VC investment into impact startups plummets worldwide in 2023 – Dealroom research

Latest figures launched at ImpactFest show downward trend in impact venture capital funding continues to gather pace since 2021’s high point.

Global venture capital investment into impact startups is predicted to drop by 36% this year, a further decline from 2022, the latest figures from startup data platform Dealroom reveal. 

Impact Startups 2023, launched today at ImpactFest in the Netherlands, bases its findings on the Dealroom Impact database, which gathers information on more than 17,000 “impact startups”. Impact startups are defined as companies that address one or more UN Sustainable Development Goals (SDGs) at the core of their business and have the potential to scale.

The report shows that impact startups have raised just over $41bn so far this year with a projected total of $48.1bn. This is down from nearly $75bn last year and indicates a drastic global slowdown in venture capital funding for companies involved in climate tech, renewable energy, circularity and social justice. The report authors point out that the trend is worrying because none of the 17 SDGs is on track to be achieved by 2030.


VC investment in impact startups in 2023 graph

Impact VC funding is projected to decline 36% in 2023. Source Impact Startups 2023


The slowdown comes amidst a decline in the venture capital market in general, a trend that was also seen in the 2022 report. However, Coos Santing, programme leader of ImpactCity, The Hague’s municipal initiative to support impact enterprises and organiser of ImpactFest, told Pioneers Post that, whereas last year “impact was doing better than the majority of the market”, this hadn’t been the case in 2023.

What has remained constant in the past few years is that climate tech and affordable energy, despite experiencing a 35% drop in venture capital investment, are still the most funded SDGs, while startups addressing people-related UN SDGs are underfunded. 

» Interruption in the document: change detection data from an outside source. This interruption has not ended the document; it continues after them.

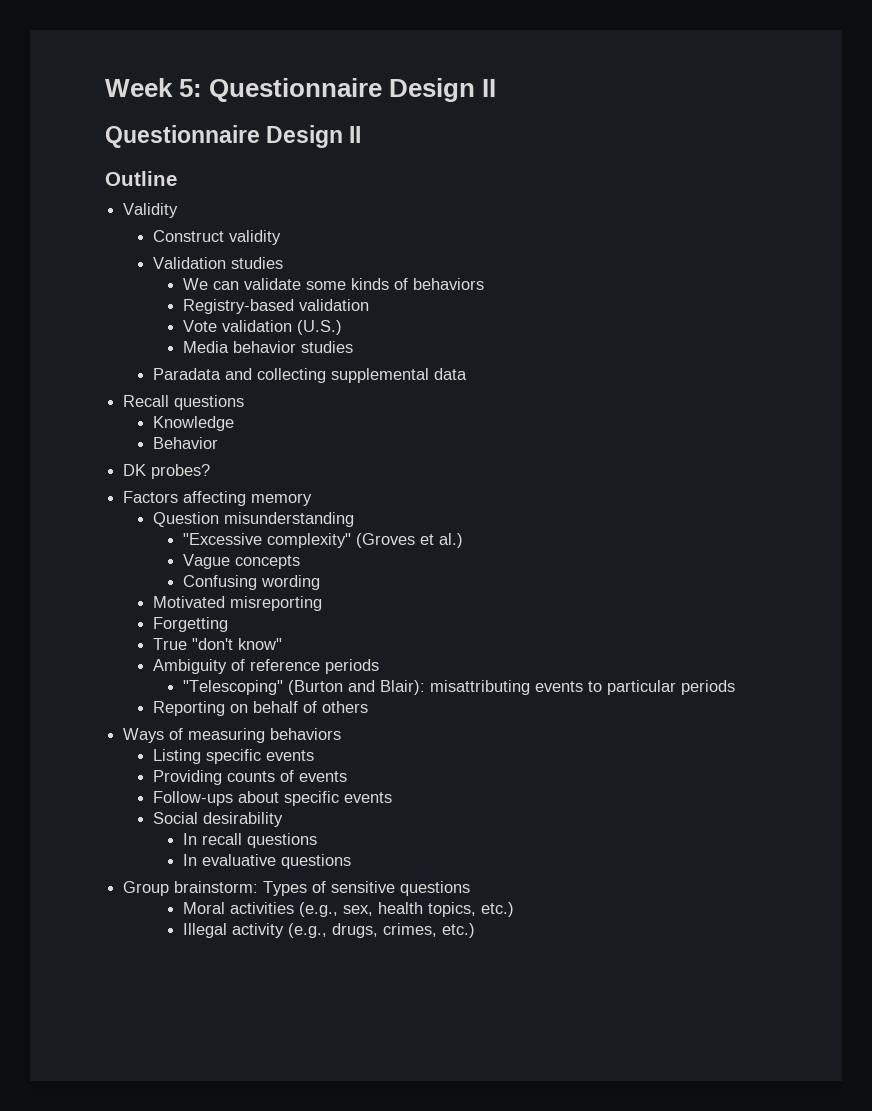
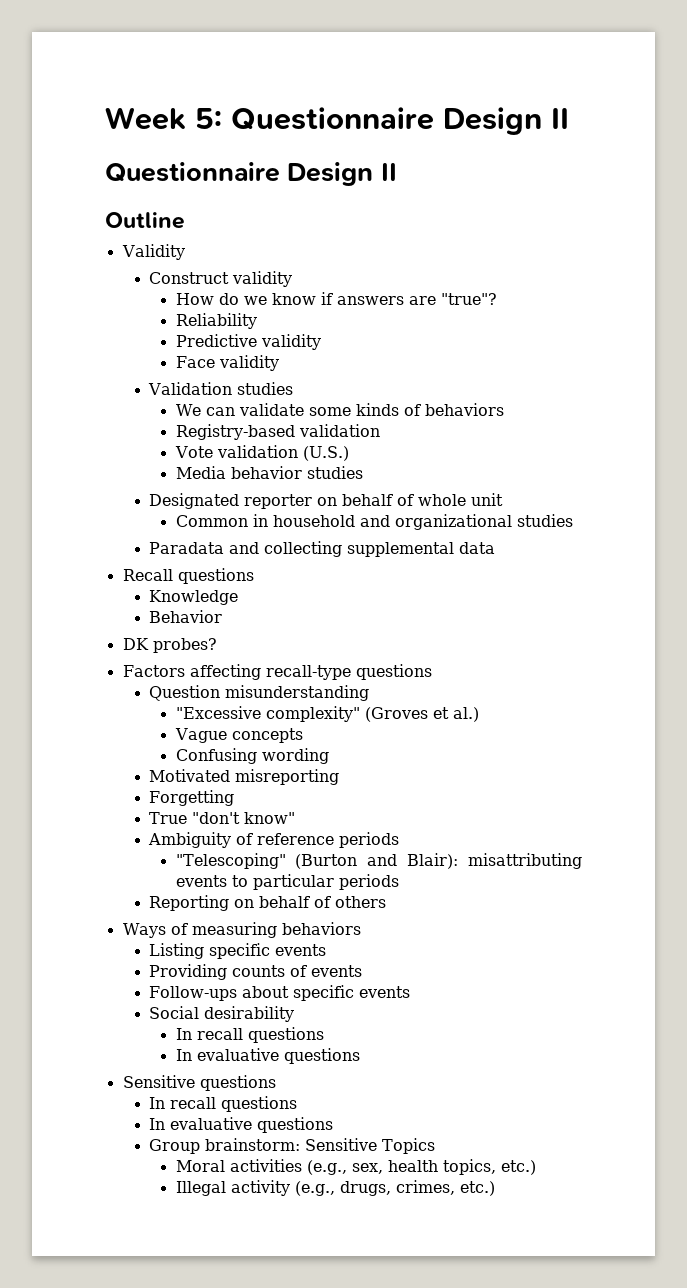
(281, 237) none -> [175,292,497,305] [175,313,257,329] [175,334,321,350] [175,355,279,371] // How do we know if answers are "true"? // Reliability // Predictive validity // Face validity
(353, 347) none -> [149,493,504,509] [175,514,573,530] // Designated reporter on behalf of whole unit // Common in household and organizational studies
[251,493,313,506] memory -> [265,664,432,680] recall-type questions
[123,881,471,896] Group brainstorm: Types of sensitive questions -> [122,1075,276,1091] [149,1096,298,1112] [149,1117,334,1133] [149,1138,436,1154] Sensitive questions // In recall questions // In evaluative questions // Group brainstorm: Sensitive Topics

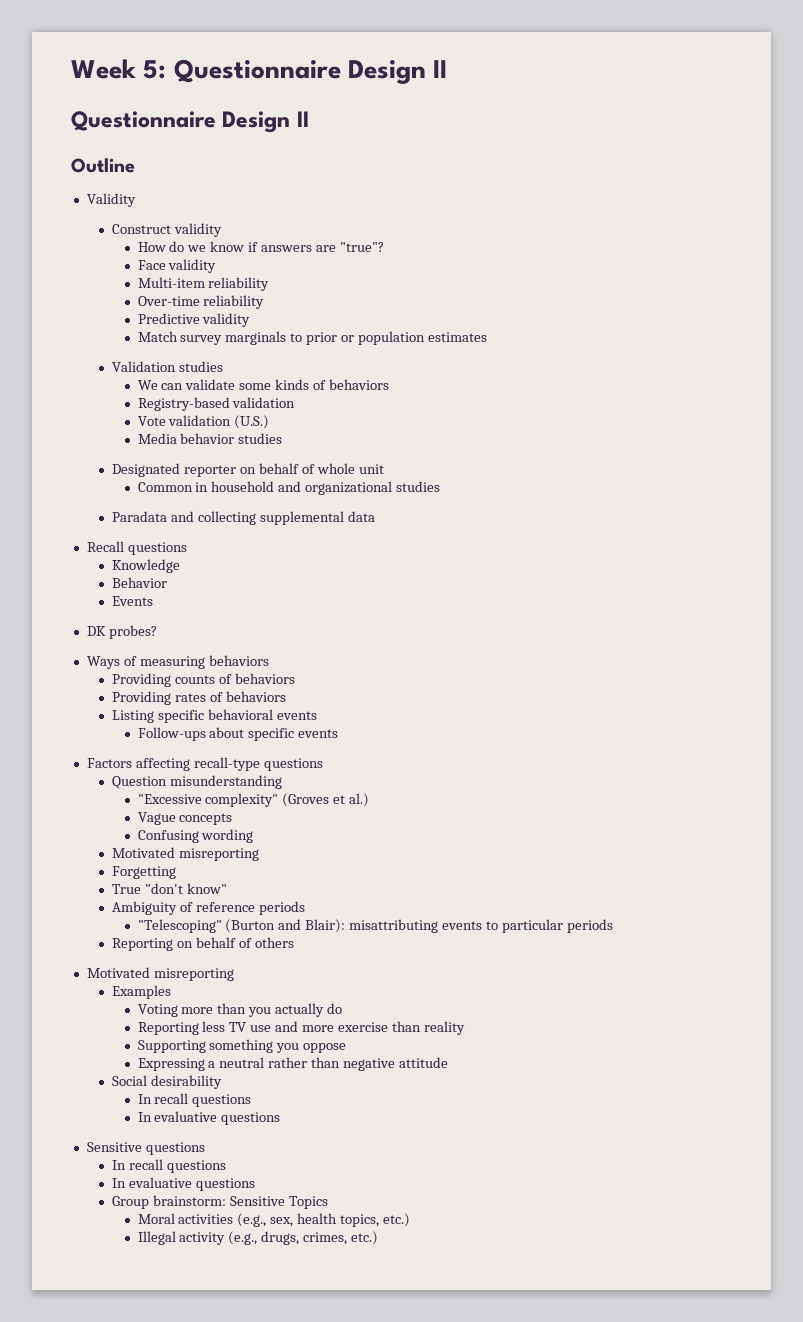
[175,313,257,329] [175,334,321,350] [175,355,279,371] Reliability // Predictive validity // Face validity -> [137,259,217,273] [137,277,270,291] [137,295,265,309] [137,313,251,327] [137,331,487,345] Face validity // Multi-item reliability // Over-time reliability // Predictive validity // Match survey marginals to prior or population estimates
(223, 616) none -> [112,596,154,606] // Events
(217, 645) none -> [86,655,269,669] [112,673,296,687] [112,691,287,705] [112,709,318,723] [137,727,339,741] // Ways of measuring behaviors // Providing counts of behaviors // Providing rates of behaviors // Listing specific behavioral events // Follow-ups about specific events
[122,922,361,938] [149,943,327,959] [149,964,363,980] [149,985,411,1001] Ways of measuring behaviors // Listing specific events // Providing counts of events // Follow-ups about specific events -> [86,967,234,981] [112,985,172,999] [137,1003,343,1017] [137,1021,465,1035] [137,1039,347,1053] [137,1057,449,1071] Motivated misreporting // Examples // Voting more than you actually do // Reporting less TV use and more exercise than reality // Supporting something you oppose // Expressing a neutral rather than negative attitude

We need to put more funding towards entrepreneurs and funds in Africa, Latin America and Asia

Lorenzo Chiavarini, venture capital research lead at Dealroom, said: “If we were talking about fintech, and there was less money in that, we can survive. In climate we have an objective, and we cannot [afford to] miss one or two years, so we need the money now.” 

The report shows that impact startups are now worth a combined $2.4tn. 

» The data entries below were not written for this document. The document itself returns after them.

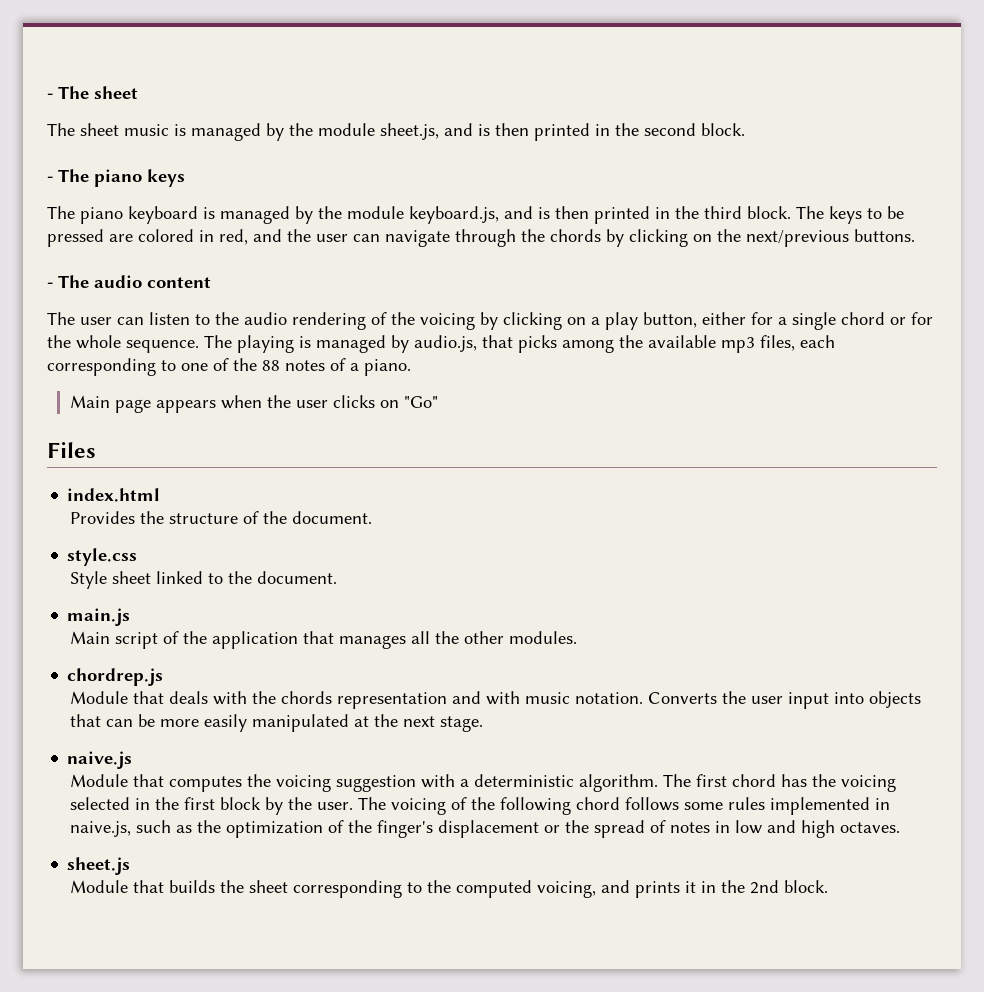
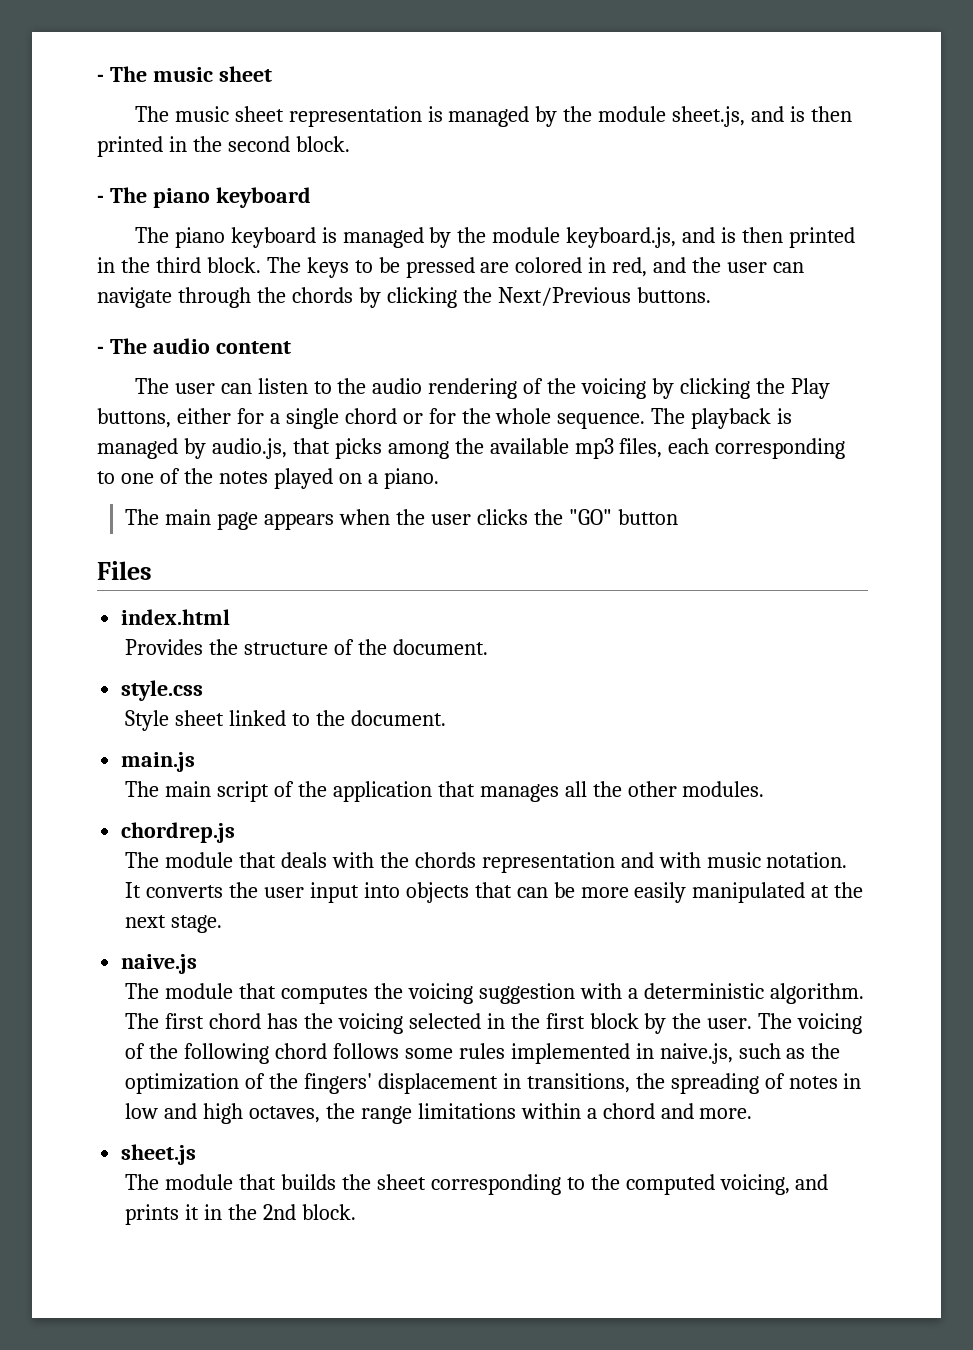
[47,86,89,99] - The -> [97,66,213,82] - The music
[80,123,169,136] sheet music -> [174,106,422,127] music sheet representation
[147,169,185,187] keys -> [215,187,311,208] keyboard
[693,229,849,247] on the next/previous -> [462,287,631,306] the Next/Previous
[567,312,697,330] on a play button, -> [755,378,830,399] [97,408,171,428] the Play buttons,
[237,335,294,353] playing -> [691,408,772,429] playback
[262,358,346,371] 88 notes of -> [218,468,362,489] notes played on
[70,395,111,408] Main -> [125,509,212,525] The main
[380,396,439,408] on "Go" -> [533,509,678,525] the "GO" button
[70,631,111,644] Main -> [125,781,212,797] The main
[70,691,129,704] Module -> [125,852,234,868] The module
[648,692,718,704] Converts -> [125,882,224,898] It converts
[70,774,129,787] Module -> [125,983,234,999] The module
[377,820,646,838] finger's displacement or the spread -> [303,1073,759,1094] fingers' displacement in transitions, the spreading
[840,822,901,833] octaves. -> [248,1103,753,1124] octaves, the range limitations within a chord and more.
[70,880,129,893] Module -> [125,1174,234,1190] The module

Less VC interest in Global South

The data from the report also shows that low and middle income countries are attracting just a 5% share of global impact funding, despite housing over 50% of the global population and being the most exposed to the effects of climate change. Despite this, very few climate-focused funds establish themselves in low-income countries.

Santing said: “This report has been really helpful for us [because it has shown us that] the real problem is not here in Europe. We need to put more funding towards entrepreneurs and funds in Africa, Latin America and Asia. It’s important that we don’t just make this a local thing, but think about it internationally from day one.”

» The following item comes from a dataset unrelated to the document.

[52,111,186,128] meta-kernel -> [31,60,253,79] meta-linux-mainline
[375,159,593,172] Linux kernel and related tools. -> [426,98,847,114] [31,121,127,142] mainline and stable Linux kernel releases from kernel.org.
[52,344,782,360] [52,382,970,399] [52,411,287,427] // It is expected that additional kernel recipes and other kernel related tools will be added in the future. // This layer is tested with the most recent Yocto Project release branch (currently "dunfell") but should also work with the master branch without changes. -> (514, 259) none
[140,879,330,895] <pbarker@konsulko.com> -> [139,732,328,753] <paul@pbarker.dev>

When asked why there had been such a large drop in impact venture capital investment, Santing said that some investors were “still in [the market] for the financial returns” and weren’t willing to take risks. 

“We should all be risk-takers. We should really dare to risk a little bit more, especially if we want to achieve SDGs,” he said.

The report revealed Europe has surpassed the US as top funder of impact startups this year, with the Netherlands performing highly compared with the European average.

Santing, who is based in The Hague, added: “We are able to reach our targets but if the rest of the world isn’t able to do so, then what’s the point?’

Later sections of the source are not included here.